Honda engineers have completely redesigned the company’s best-selling midsize automobile – the Accord. The 2013 version of the Accord is a little more compact on the outside, a little bigger on the inside and a lot better on the gas.
Besides being Honda’s best-selling midsize car, the Accord this year celebrates 30 continuous years of production in the United States. If you were one of the engineers given the task of redesigning Honda’s ninth generation Accord, the pressure was definitely on. You don’t want to take the company’s best-seller and screw things up.
Well, relax guys. You got the job done.
The Accord is available as a sedan or coupe, with a 4-cylinder or 6-cylinder engine, and with a manual, CVT or 6-speed automatic transmission. All of the above get increased fuel economy ratings this year, with the CVT in the I-4 engine adding 4 mpg in the city and 2 mpg on the highway. For the first time in the U.S., Honda uses direct injection to boost fuel efficiency. The I-4 gets 36 mpg on the highway, while the V-6 checks in at 34 mpg on the road. Our test vehicle, the EX-L V6 with nav, delivered 32 highway mpg.
Honda will launch a new plug-in hybrid Accord early this year, followed by a conventional hybrid this summer.
In addition to better mileage, the I-4 engine is also more powerful with its 185 horsepower rating, up eight horses from 2012. The V-6 is also stronger, up from 271 horsepower in 2012 to 278 horsepower in 2013.
Better fuel economy without sacrificing power is more than just a trend in the automobile world today. It’s a requirement. Engines in just about every new model boast more power and better mileage, and those that don’t are the exception rather than the rule.
On the road, our test V-6 test Accord handled well and had excellent road manners. Steering was linear, and acceleration was surprisingly quick. Test drivers at Edmunds.com recorded a 6.1-second time in a 0-60 test (the I-4 ran a 7.5). There was some slight lean in heavy cornering, but the ride was otherwise firm and comfortable.
Inside, the Accord continues to shine with standard upscale features and amenities like Bluetooth, a rearview camera, dual-zone climate control and Pandora internet radio integration.
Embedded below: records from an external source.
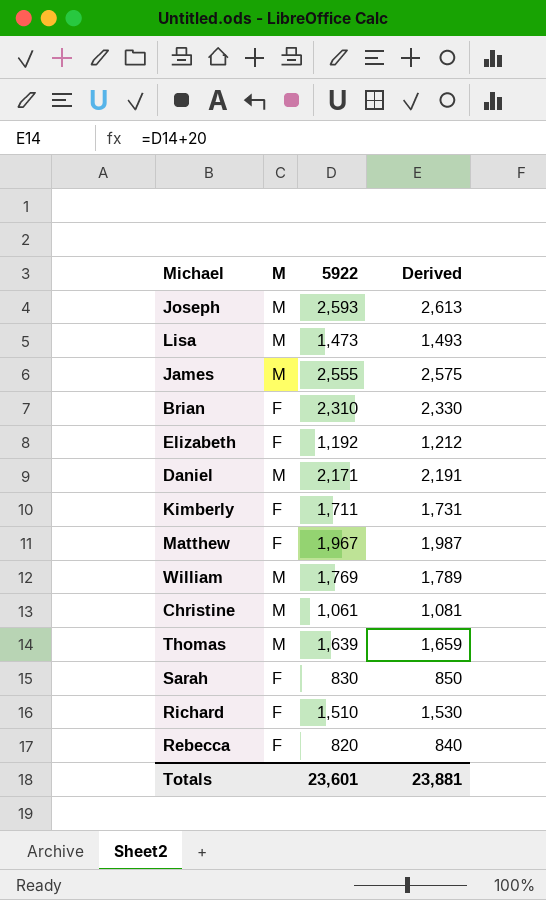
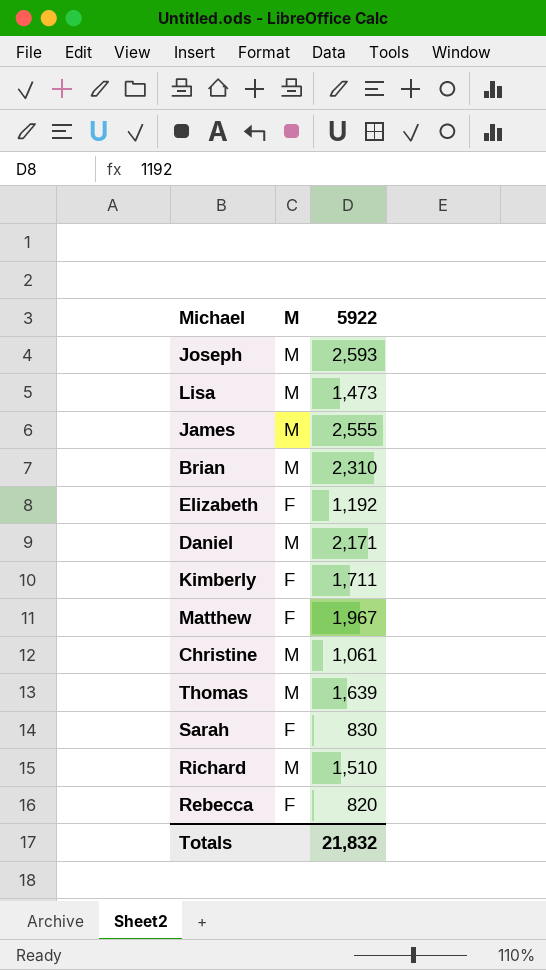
column Derived | formula: [5922] + 20 -> none
row William: M | 1,769 | 1,789 -> none
Brian | M: F -> M
Richard | M: F -> M
Totals | 5922: 23,601 -> 21,832

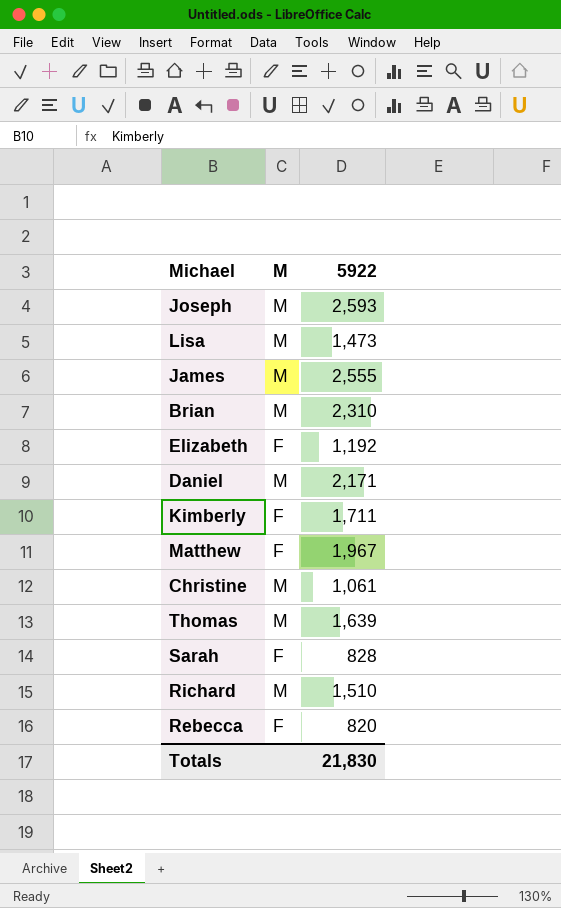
Sarah | 5922: 830 -> 828
Totals | 5922: 21,832 -> 21,830

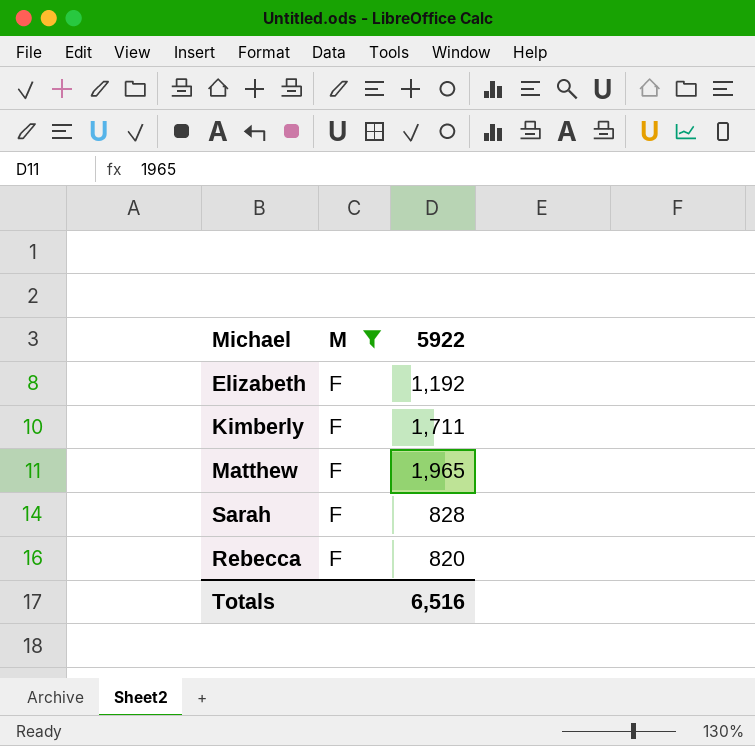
filter: none -> M = F
Matthew | 5922: 1,967 -> 1,965
Totals | 5922: 21,830 -> 6,516

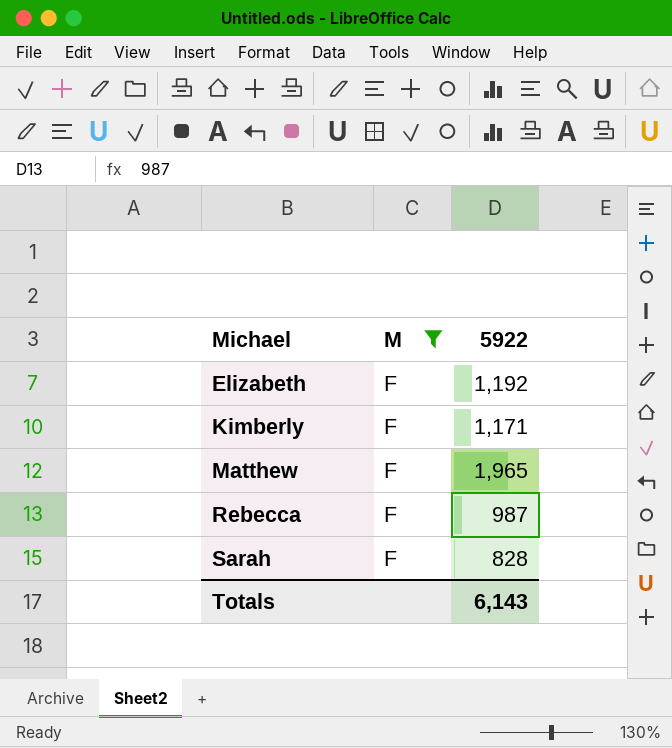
row order: none -> Michael ascending
Kimberly | 5922: 1,711 -> 1,171
Rebecca | 5922: 820 -> 987
Totals | 5922: 6,516 -> 6,143

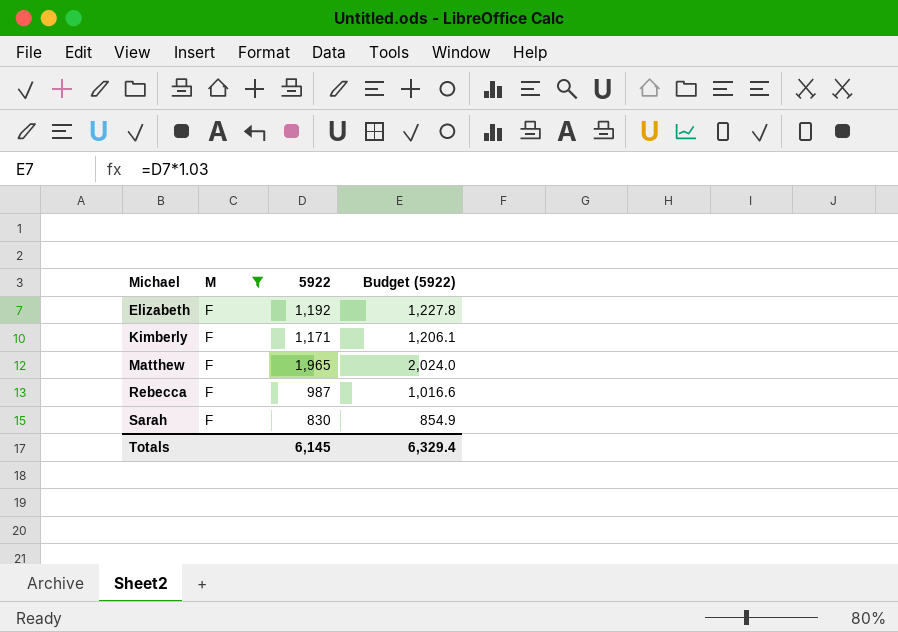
column Budget (5922) | formula: none -> [5922] * 1.03
Sarah | 5922: 828 -> 830
Totals | 5922: 6,143 -> 6,145

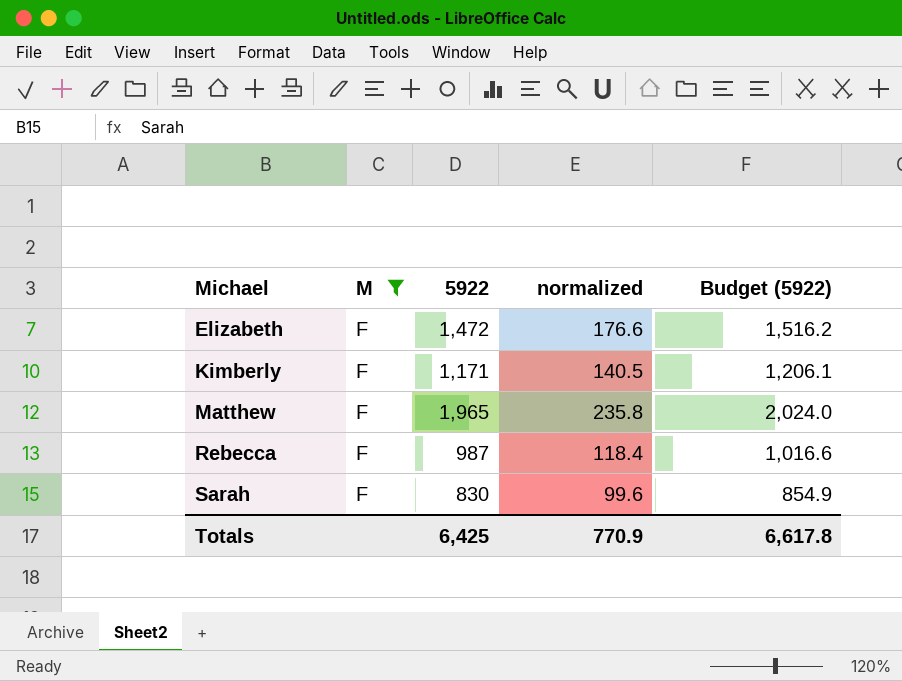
column normalized | formula: none -> [5922] * 0.12
Elizabeth | 5922: 1,192 -> 1,472
Elizabeth | Budget (5922): 1,227.8 -> 1,516.2
Totals | 5922: 6,145 -> 6,425
Totals | Budget (5922): 6,329.4 -> 6,617.8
New safety technology features include LED projector headlights, a lane departure warning system, a forward collision warning system that flashes lights at the driver if the car is approaching an object too fast, and adaptive cruise control.
But the highlight of the new technology is Honda’s optional LaneWatch Blind Spot Display system. Turn on your right turn signal and a camera on the passenger side mirror displays an image of what is in the lanes on the side and behind the car. The image is displayed on the 8-inch monitor at the top of the center stack, so it’s a natural eye motion for the driver: the eyes turn to the right towards the side mirror to check the blind spot, but as they pass the monitor, the blind spot is fully displayed and the eyes don’t have to continue to the mirror. The camera can also be activated by pushing a button at the end of the turn signal stalk. It’s a really cool safety and convenience feature that virtually eliminates passenger side blind spots and increases driver confidence.
Speaking of safety, both the 2-door and 4-door Accord models receive a “Top Safety Pick” designation from the Insurance Institute for Highway Safety.
Accord sedans range in price from $21,680 for the base LX with a 6-speed manual all the way up to the Touring V-6 automatic model at $33,430. Coupes go from $23,350 for the LX-S up to $32,350 for the EX-L V-6 automatic with navigation.
The midsize segment is without a doubt the most hotly-contested group for your automotive dollar. With the redesigned 2013 Accord, your dollar is well-spent.